[What needs to be done]
Only the number is wanted: how many lines in the data contain "quotes"?

[Data for this exercise]
───

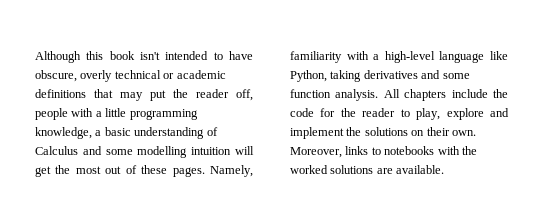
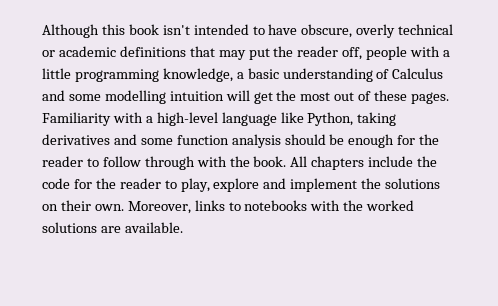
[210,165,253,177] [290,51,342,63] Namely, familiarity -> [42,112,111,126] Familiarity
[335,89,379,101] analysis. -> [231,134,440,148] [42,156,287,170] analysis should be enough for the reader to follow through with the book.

───

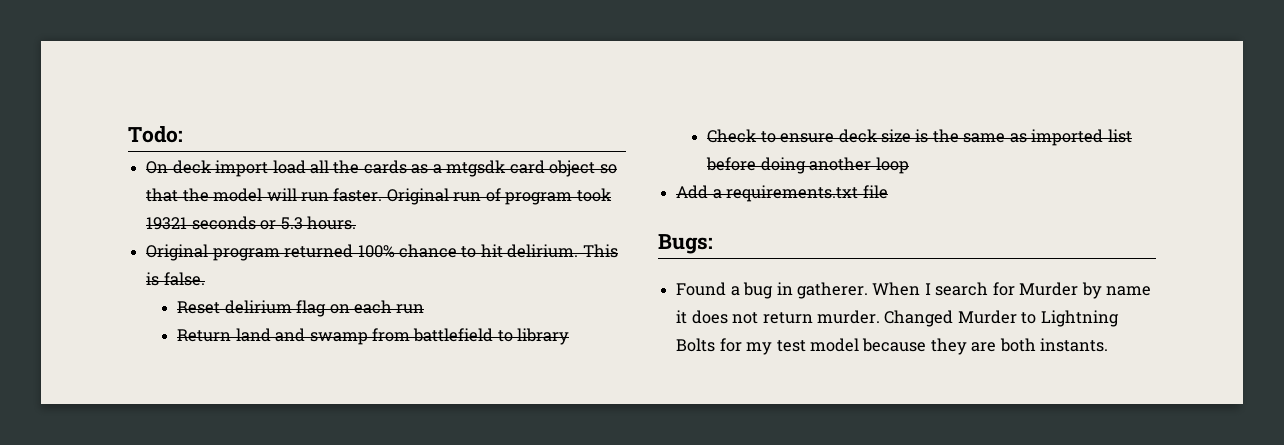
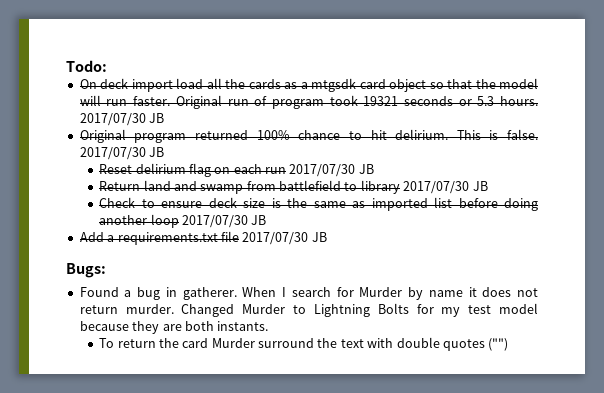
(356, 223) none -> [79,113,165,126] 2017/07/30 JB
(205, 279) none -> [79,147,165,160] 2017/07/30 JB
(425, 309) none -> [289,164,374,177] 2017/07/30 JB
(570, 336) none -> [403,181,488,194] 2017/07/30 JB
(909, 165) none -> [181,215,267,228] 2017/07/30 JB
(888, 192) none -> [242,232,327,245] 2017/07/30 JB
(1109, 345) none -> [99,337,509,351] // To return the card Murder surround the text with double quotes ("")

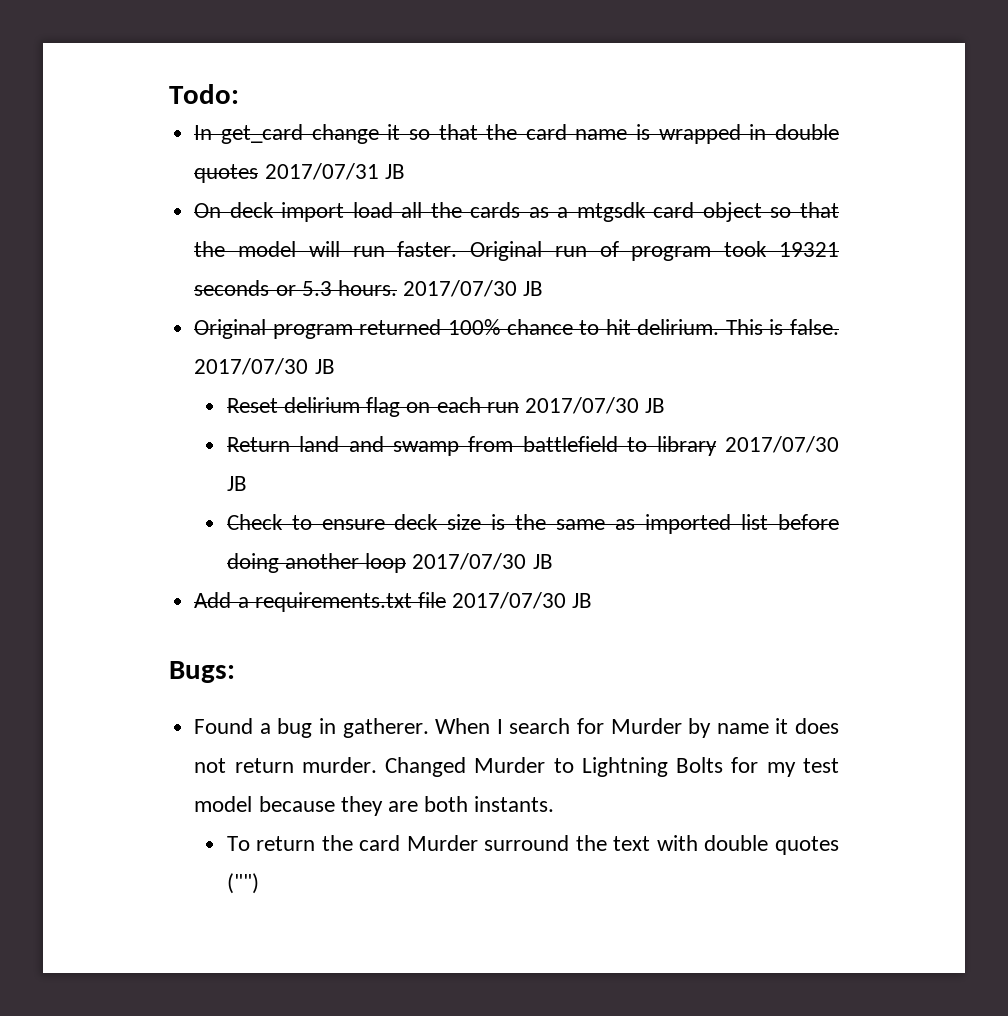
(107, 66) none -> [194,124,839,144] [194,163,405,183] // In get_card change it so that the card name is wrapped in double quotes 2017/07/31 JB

───

[Response to the task]
2